** RECORDS SHOWN follows **

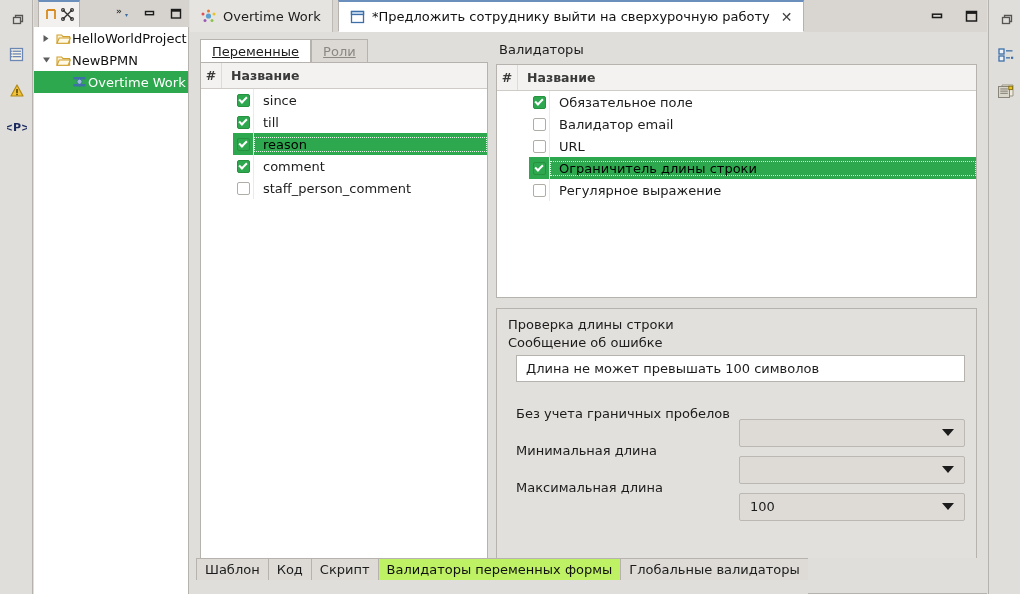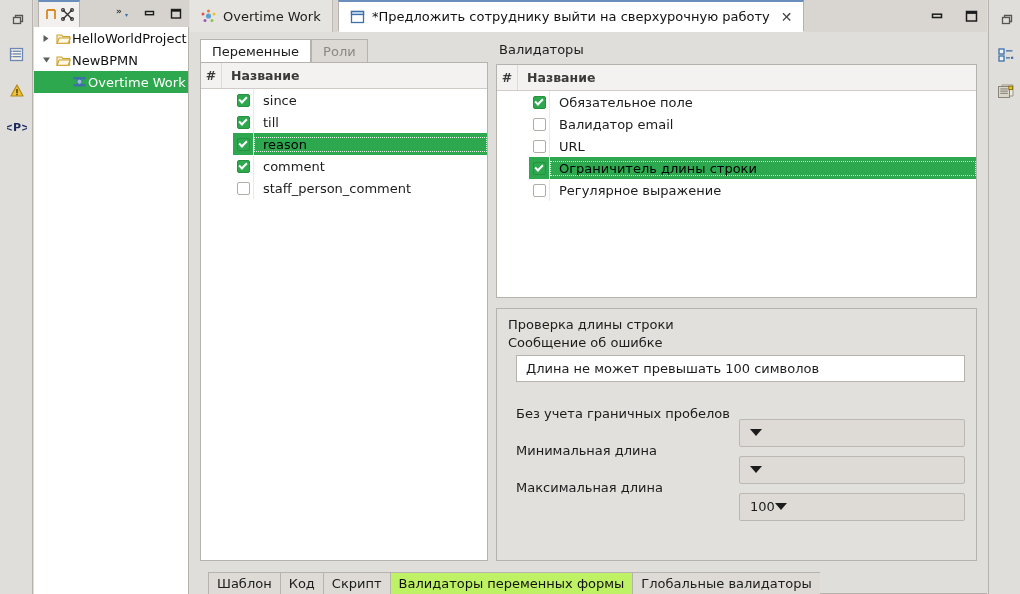--- a/index.html
+++ b/index.html
@@ -182,6 +182,7 @@
     border: 1px solid #b6b3ae;
     background: #dcd9d4;
     color: #8b8883;
+    text-decoration: underline;
   }
   .vtab.active {
     background: #ffffff;

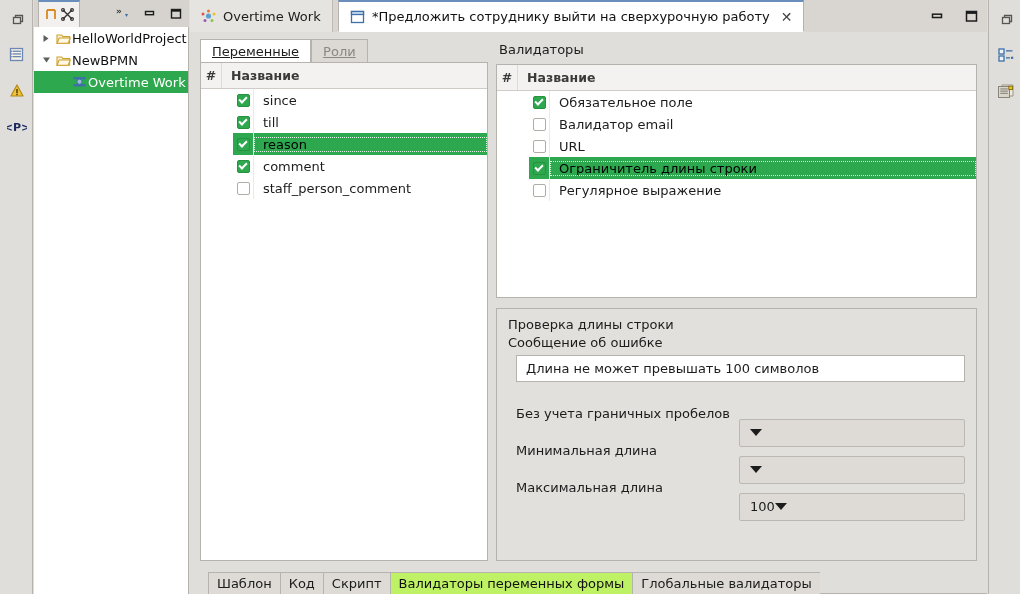--- a/index.html
+++ b/index.html
@@ -339,6 +339,7 @@
     padding: 0 8px 0 10px;
     font-size: 13px;
     color: #1c1c1c;
+    justify-content: space-between;
     margin-top: 39px;
   }
   .caret {

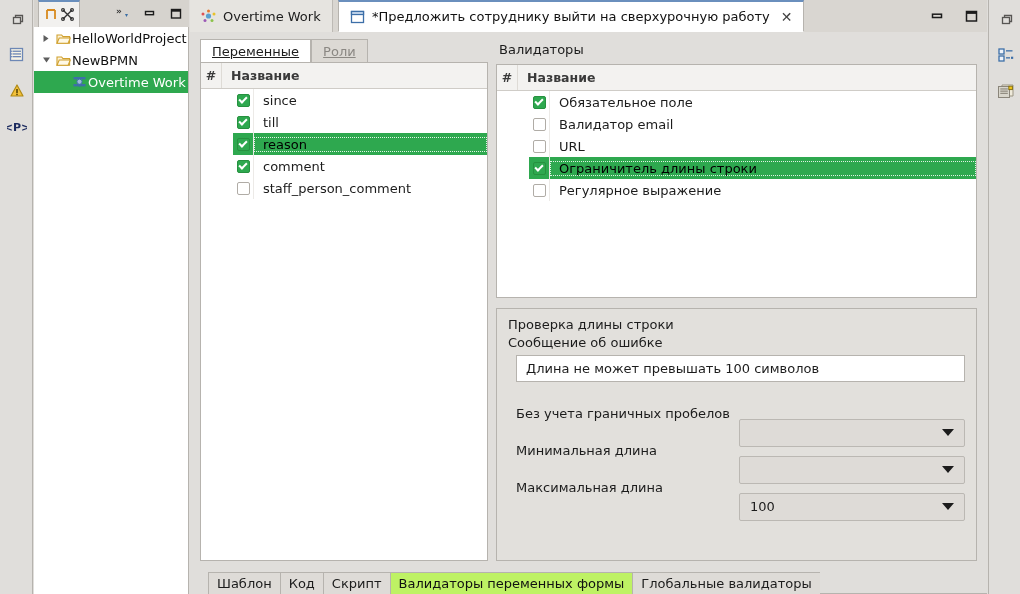--- a/index.html
+++ b/index.html
@@ -354,11 +354,11 @@
   .bottom-tabs {
     position: absolute;
     left: 0; right: 0; bottom: 0;
-    height: 22px;
+    height: 36px;
     background: #e0dedb;
     display: flex;
     align-items: stretch;
-    padding-left: 18px;
+    padding-left: 6px;
     box-sizing: border-box;
   }
   .btab {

** End of RECORDS SHOWN **

EXERCISE OBJECTIVE →
In the copy, include no pictures; everything else in the material should be written out exactly.

ANSWER SECTION →
--- a/index.html
+++ b/index.html
@@ -182,6 +182,7 @@
     border: 1px solid #b6b3ae;
     background: #dcd9d4;
     color: #8b8883;
+    text-decoration: underline;
   }
   .vtab.active {
     background: #ffffff;

--- a/index.html
+++ b/index.html
@@ -339,6 +339,7 @@
     padding: 0 8px 0 10px;
     font-size: 13px;
     color: #1c1c1c;
+    justify-content: space-between;
     margin-top: 39px;
   }
   .caret {

--- a/index.html
+++ b/index.html
@@ -354,11 +354,11 @@
   .bottom-tabs {
     position: absolute;
     left: 0; right: 0; bottom: 0;
-    height: 22px;
+    height: 36px;
     background: #e0dedb;
     display: flex;
     align-items: stretch;
-    padding-left: 18px;
+    padding-left: 6px;
     box-sizing: border-box;
   }
   .btab {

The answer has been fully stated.